Snowe: Cybersecurity coordinator lacks accountability

Committee heard from former federal cybersecurity officials and other experts who sounded alarm bells.

A senior Republican on the Senate Commerce Committee criticized the Obama administration Tuesday for appointing a cybersecurity coordinator who cannot testify before Congress.

The committee heard from former federal cybersecurity officials and other experts who sounded alarm bells that the nation is failing to mount an effective defense against attacks on critical infrastructure networks, such as those in the nation's financial industry, telecommunications system and electrical grid.

"If the nation went to war today in a cyber war, we would lose," said retired Adm. Michael McConnell, who served as director of national intelligence in the Bush administration. "We're the most vulnerable. We're the most connected. We have the most to lose."

Sen. Olympia Snowe, R-Maine, noted that absent from the hearing was Howard Schmidt, who President Obama appointed in December as the nation's first cybersecurity coordinator.

"In his position, he's a member of the National Security Council and cannot testify," Snowe said in an interview after the hearing. "Given the significance of this issue ... it really needs to rise to a different level."

Tensions between lawmakers and the White House over how best to address cybersecurity vulnerabilities comes at a time when the networks of government and private companies are under increasingly sophisticated cyber attacks, according to security experts.

Given the serious nature of cybersecurity, Snowe said, it is unacceptable to have a senior administration official who is not accountable to Congress and meets behind closed doors.

Snowe and Senate Commerce Chairman John (Jay) Rockefeller have been working for a year on comprehensive cybersecurity legislation, which includes the creation of a Cabinet-level, Senate-confirmed cyber adviser who would report directly to the president.

They are now on their fourth iteration of the bill but do not have a timeline for marking it up in their committee. "We'd like to get something done this year," Snowe added. "Is it possible? It remains to be seen."

During the hearing, McConnell said it will likely take a "catastrophic" cyber attack to change how the government and private companies protect critical information networks.

McConnell and James Lewis, senior fellow at the Center for Strategic and International Studies, said federal mandates will likely be needed to force private companies to become more secure.

"Industry is not going to embrace this unless they are forced to do it," McConnell said.

But Scott Borg, director of the nonprofit research group U.S. Cyber Consequences Unit, cautioned against strict federal mandates. Instead, he said, the government can help private companies function better, such as by offering incentives to better secure their networks and sharing threat information with them.

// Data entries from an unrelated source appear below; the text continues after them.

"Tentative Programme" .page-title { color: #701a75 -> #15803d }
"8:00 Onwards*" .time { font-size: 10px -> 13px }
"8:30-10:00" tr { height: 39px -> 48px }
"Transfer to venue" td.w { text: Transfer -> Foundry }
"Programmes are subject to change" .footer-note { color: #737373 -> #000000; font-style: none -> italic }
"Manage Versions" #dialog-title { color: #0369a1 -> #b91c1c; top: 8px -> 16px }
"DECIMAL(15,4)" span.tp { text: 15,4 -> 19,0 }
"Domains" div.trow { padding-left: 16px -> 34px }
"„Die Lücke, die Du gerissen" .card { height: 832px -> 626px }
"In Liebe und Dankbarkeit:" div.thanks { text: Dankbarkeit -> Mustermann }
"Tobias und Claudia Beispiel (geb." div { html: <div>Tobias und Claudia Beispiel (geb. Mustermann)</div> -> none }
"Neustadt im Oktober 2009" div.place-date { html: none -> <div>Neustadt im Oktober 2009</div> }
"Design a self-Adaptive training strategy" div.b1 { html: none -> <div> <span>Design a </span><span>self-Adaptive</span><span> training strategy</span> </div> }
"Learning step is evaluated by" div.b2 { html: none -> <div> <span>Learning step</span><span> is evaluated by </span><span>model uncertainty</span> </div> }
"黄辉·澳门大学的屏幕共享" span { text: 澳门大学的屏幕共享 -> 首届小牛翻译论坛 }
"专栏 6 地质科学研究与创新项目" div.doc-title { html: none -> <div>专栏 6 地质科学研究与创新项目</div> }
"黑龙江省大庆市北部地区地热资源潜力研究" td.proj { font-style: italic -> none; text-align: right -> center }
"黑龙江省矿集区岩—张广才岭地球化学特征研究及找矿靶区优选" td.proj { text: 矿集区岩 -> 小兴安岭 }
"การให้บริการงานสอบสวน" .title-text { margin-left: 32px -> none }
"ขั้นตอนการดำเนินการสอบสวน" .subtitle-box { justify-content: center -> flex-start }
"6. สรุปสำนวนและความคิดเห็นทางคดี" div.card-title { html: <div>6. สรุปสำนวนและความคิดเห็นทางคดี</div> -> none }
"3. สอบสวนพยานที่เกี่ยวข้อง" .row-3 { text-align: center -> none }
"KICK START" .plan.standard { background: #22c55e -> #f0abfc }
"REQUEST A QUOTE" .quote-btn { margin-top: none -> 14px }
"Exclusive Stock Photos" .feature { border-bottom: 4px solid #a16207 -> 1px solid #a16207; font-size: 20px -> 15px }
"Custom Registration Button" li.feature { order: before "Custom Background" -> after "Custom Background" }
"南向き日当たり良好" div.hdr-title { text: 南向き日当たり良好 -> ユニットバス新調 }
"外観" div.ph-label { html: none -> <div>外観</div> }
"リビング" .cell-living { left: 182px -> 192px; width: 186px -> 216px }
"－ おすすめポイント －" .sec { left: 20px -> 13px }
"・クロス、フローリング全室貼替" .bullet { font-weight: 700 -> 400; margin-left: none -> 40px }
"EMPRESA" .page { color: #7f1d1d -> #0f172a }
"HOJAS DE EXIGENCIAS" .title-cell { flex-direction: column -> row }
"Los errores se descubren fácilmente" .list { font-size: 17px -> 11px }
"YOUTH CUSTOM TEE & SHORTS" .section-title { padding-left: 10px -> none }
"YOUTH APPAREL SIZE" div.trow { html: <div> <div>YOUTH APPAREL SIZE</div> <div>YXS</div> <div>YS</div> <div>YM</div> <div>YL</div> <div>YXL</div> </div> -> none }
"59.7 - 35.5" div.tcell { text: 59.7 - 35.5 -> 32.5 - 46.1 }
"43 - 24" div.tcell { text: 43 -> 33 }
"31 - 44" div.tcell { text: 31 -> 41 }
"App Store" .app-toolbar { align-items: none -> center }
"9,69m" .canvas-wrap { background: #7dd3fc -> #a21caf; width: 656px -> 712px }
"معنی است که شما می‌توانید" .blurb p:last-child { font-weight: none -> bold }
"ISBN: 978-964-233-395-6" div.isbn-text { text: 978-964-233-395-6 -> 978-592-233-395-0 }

"If the government tries to mandate standards, they will be out of date -- and an actual impediment to better security -- before they can be applied," Borg said in his written testimony.

"If there is any area of the American economy that needs creative, entrepreneurial problem solving, it is therefore cyber security," he added. "Yet our markets are not currently delivering improvements in cybersecurity at anything like the necessary rate."